Reproduce each line from the records that holds "section".
######
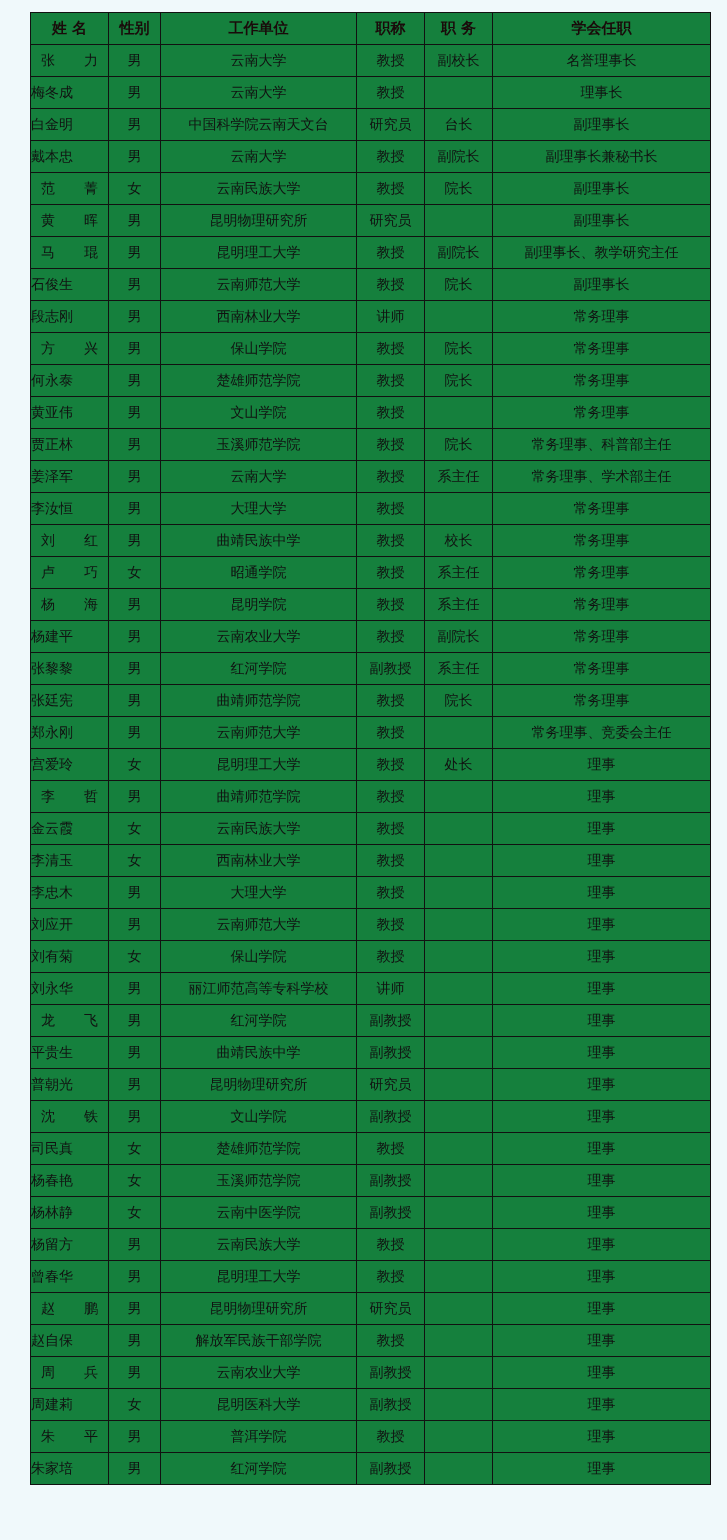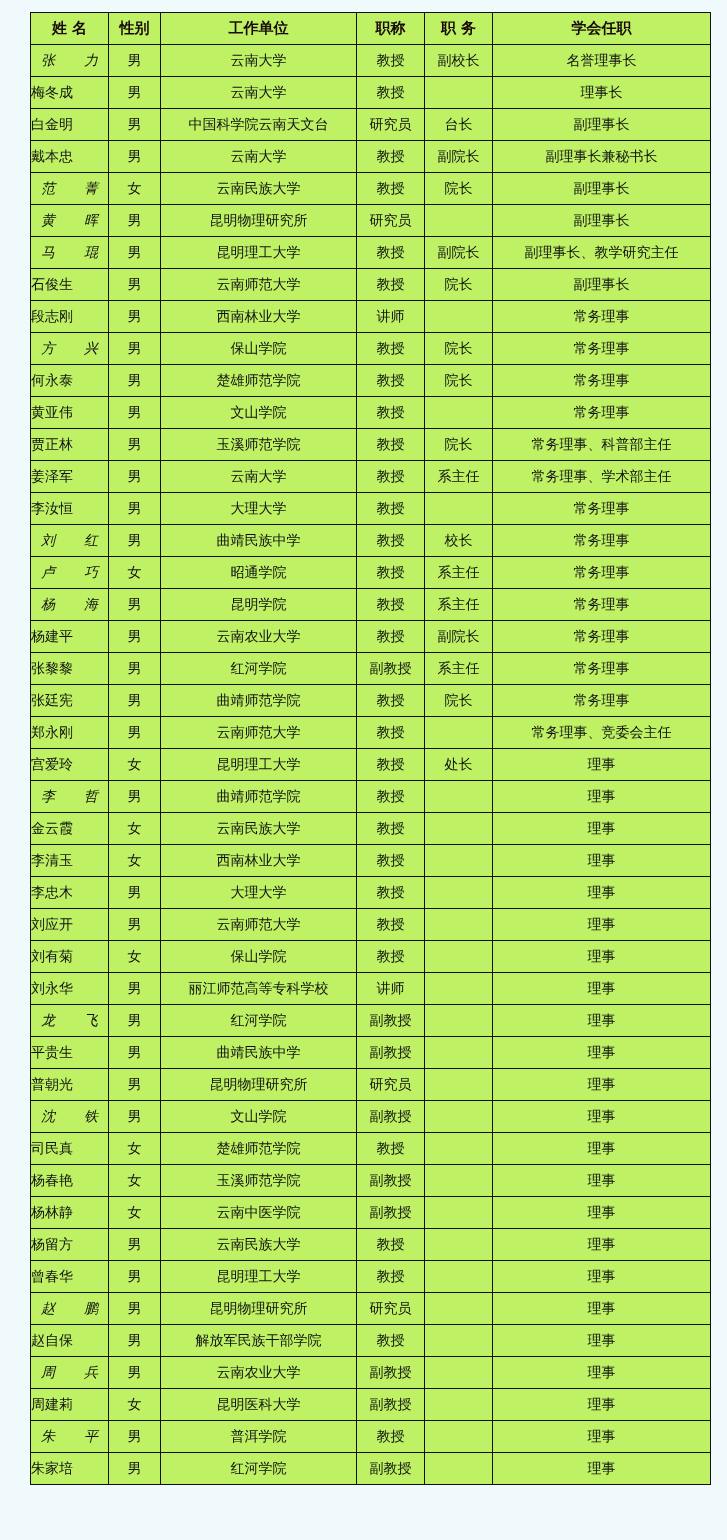--- a/index.html
+++ b/index.html
@@ -15,21 +15,21 @@
     font-family: "DejaVu Sans", "Liberation Sans", sans-serif;
     color: #111;
   }
   table.roster {
     position: absolute;
     left: 30px;
     top: 12px;
     width: 680px;
     border-collapse: collapse;
     table-layout: fixed;
-    background: #bef264;
+    background: #15803d;
   }
   table.roster th, table.roster td {
     border: 1.5px solid #111;
     height: 31px;
     padding: 0;
     font-size: 14px;
     line-height: 31px;
     white-space: nowrap;
     overflow: hidden;
   }
@@ -41,21 +41,21 @@
   }
   col.c-name { width: 78px; }
   col.c-gender { width: 52px; }
   col.c-unit { width: 196px; }
   col.c-title { width: 68px; }
   col.c-post { width: 68px; }
   col.c-role { width: 218px; }
   td.center { text-align: center; }
   td.left { text-align: center; padding-left: 6px; }
   td.name { letter-spacing: 0px; }
-  td.name.two { text-align: justify; text-align-last: justify; padding: 0 10px; font-style: italic; }
+  td.name.two { text-align: justify; text-align-last: justify; padding: 0 10px; }
 </style>
 </head>
 <body>
 
 <table class="roster">
   <colgroup>
     <col class="c-name">
       <col class="c-gender">
       <col class="c-unit">
       <col class="c-title">

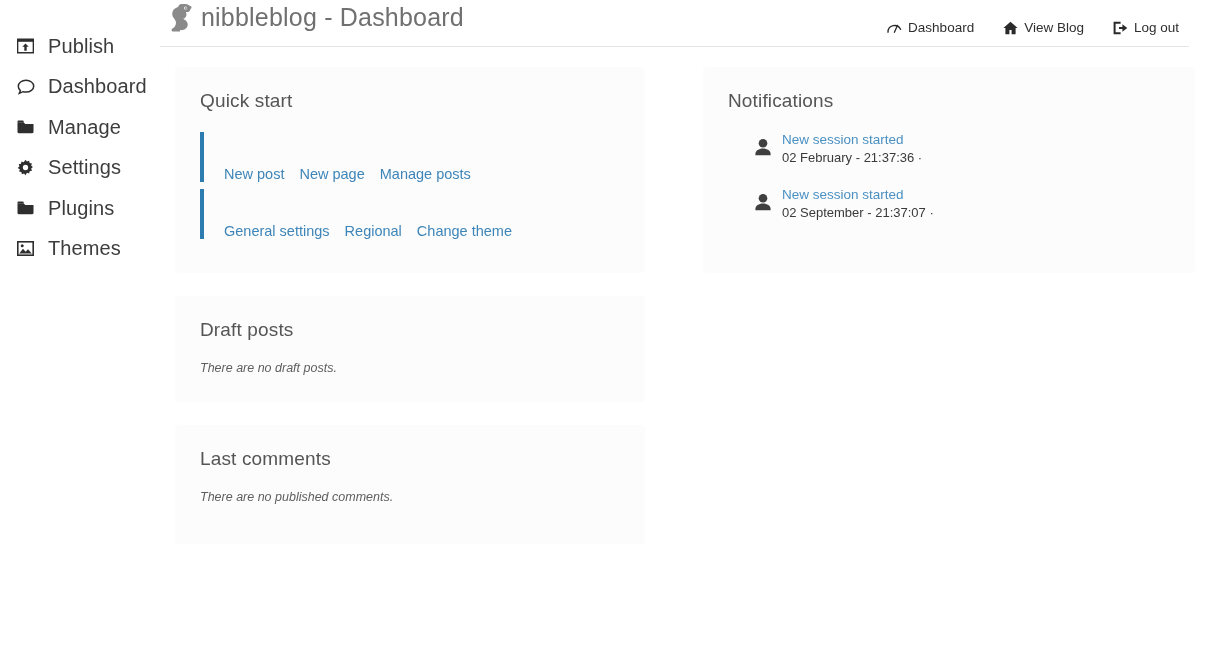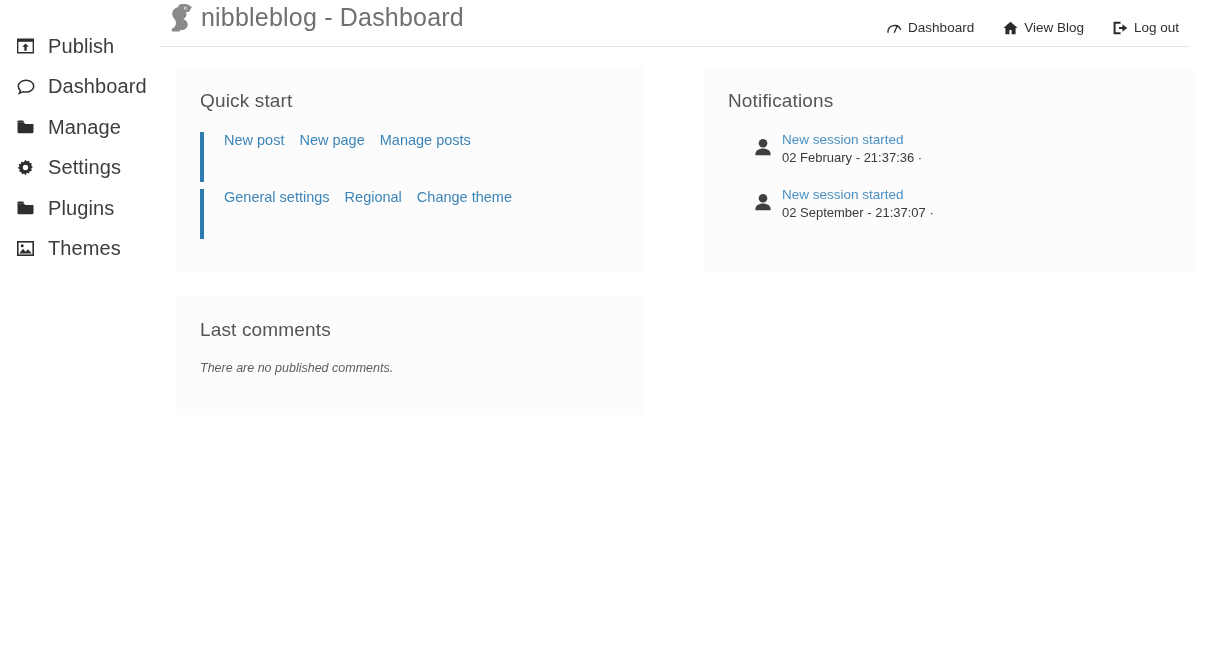--- a/index.html
+++ b/index.html
@@ -166,21 +166,21 @@
     margin-bottom: 20px;
   }
 
   
   .qs-row {
     position: relative;
     padding-left: 24px;
     margin-bottom: 7px;
     min-height: 50px;
     display: flex;
-    align-items: flex-start;
+    align-items: flex-end;
   }
   .qs-row::before {
     content: "";
     position: absolute;
     left: 0; top: 0;
     width: 4px;
     height: 100%;
     background: #2c7cb0;
   }
 
@@ -380,20 +380,24 @@
 
         <div class="qs-row">
           <div class="qs-links">
             <a class="link">General settings</a>
             <a class="link">Regional</a>
             <a class="link">Change theme</a>
           </div>
         </div>
       </section>
 
+      <section class="panel panel-draft">
+        <h2 class="panel-title">Draft posts</h2>
+        <p class="panel-empty">There are no draft posts.</p>
+      </section>
 
       <section class="panel panel-last">
         <h2 class="panel-title">Last comments</h2>
         <p class="panel-empty">There are no published comments.</p>
       </section>
 
     </div>
 
     <div class="col-right">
######
Answer to the exercise:
       </section>
+      <section class="panel panel-draft">
+      </section>
       <section class="panel panel-last">
       </section>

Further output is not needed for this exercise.